### Work to complete
Every entry below should appear in the answer exactly as written, apart from the pictures.

### Data section
#####
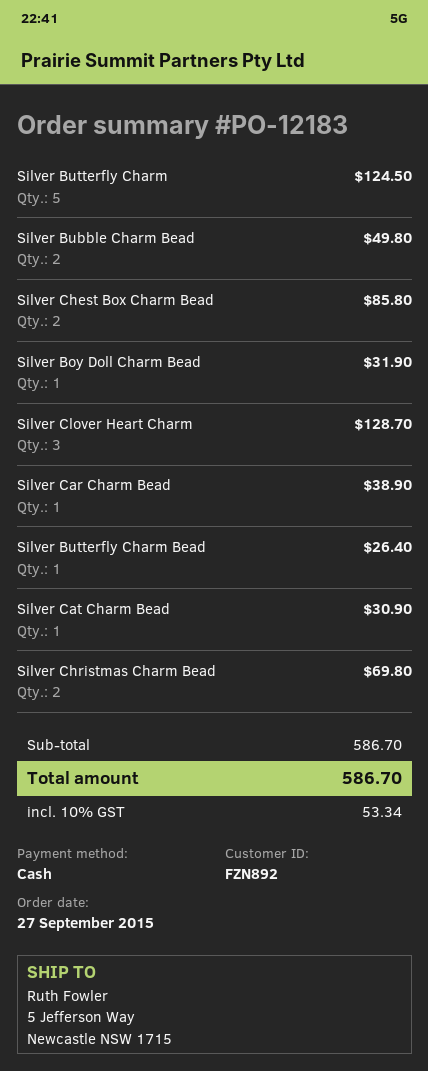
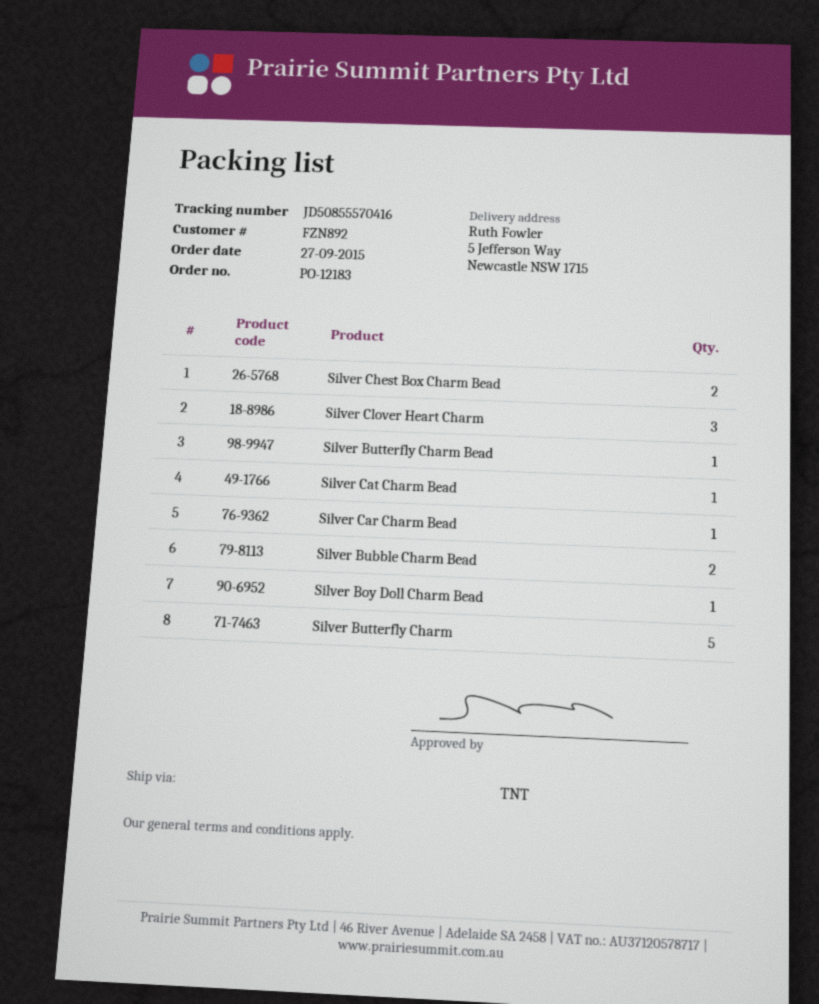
Silver Christmas Charm Bead: 2 -> none

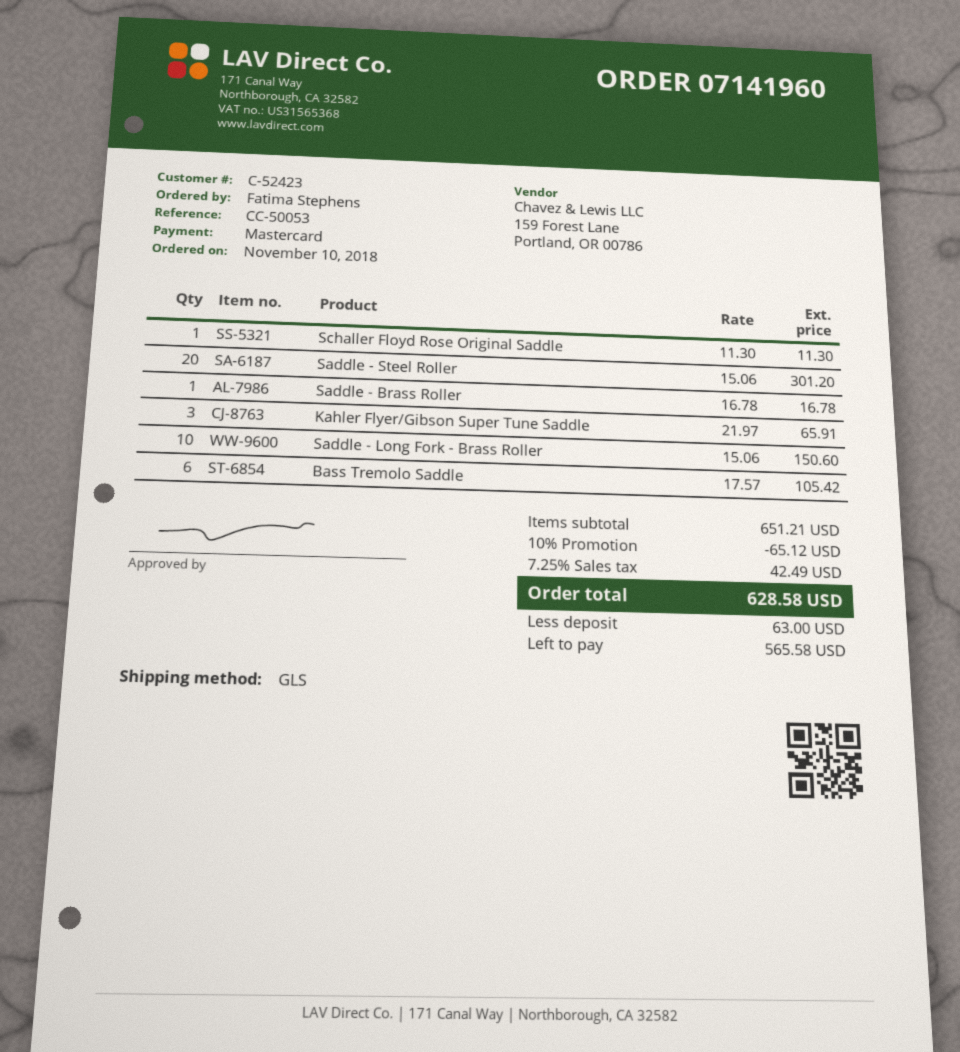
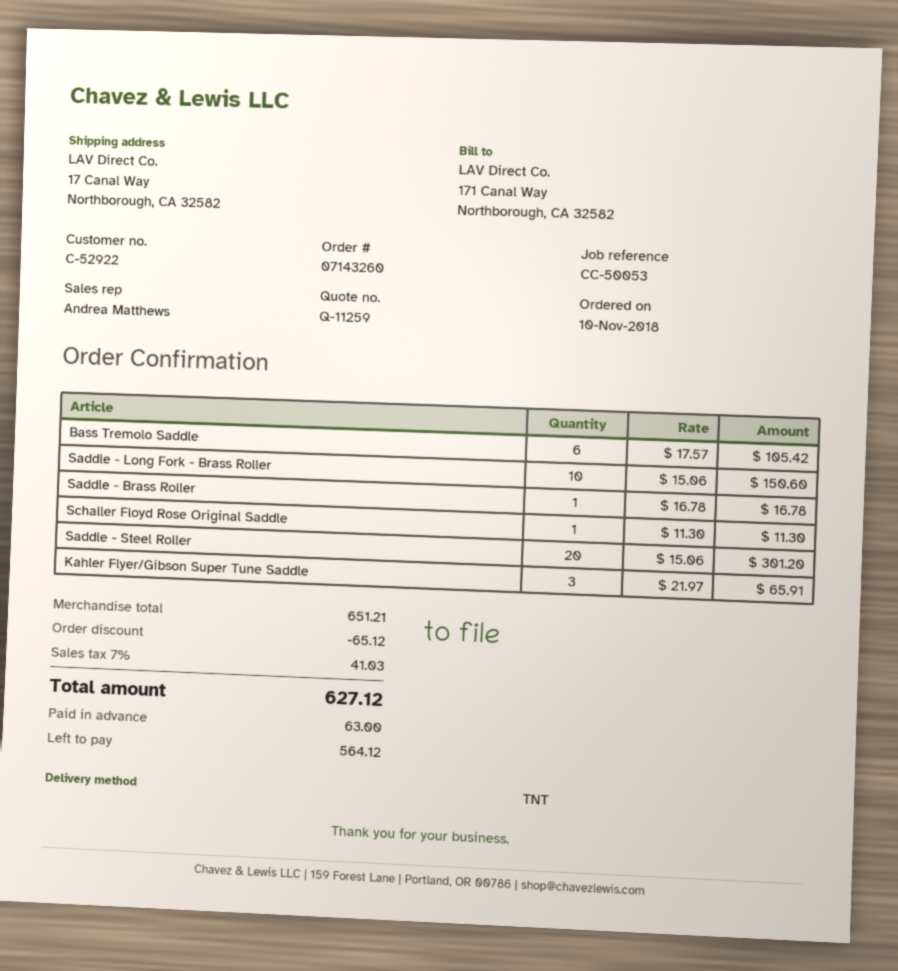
order number: 07141960 -> 07143260
customer number: C-52423 -> C-52922
shipping method: GLS -> TNT
tax: 7.25% = 42.49 -> 7% = 41.03
total: 628.58 -> 627.12
balance: 565.58 -> 564.12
#####
### Problem solution
Silver Christmas Charm Bead: 2 -> none

order number: 07141960 -> 07143260
customer number: C-52423 -> C-52922
shipping method: GLS -> TNT
tax: 7.25% = 42.49 -> 7% = 41.03
total: 628.58 -> 627.12
balance: 565.58 -> 564.12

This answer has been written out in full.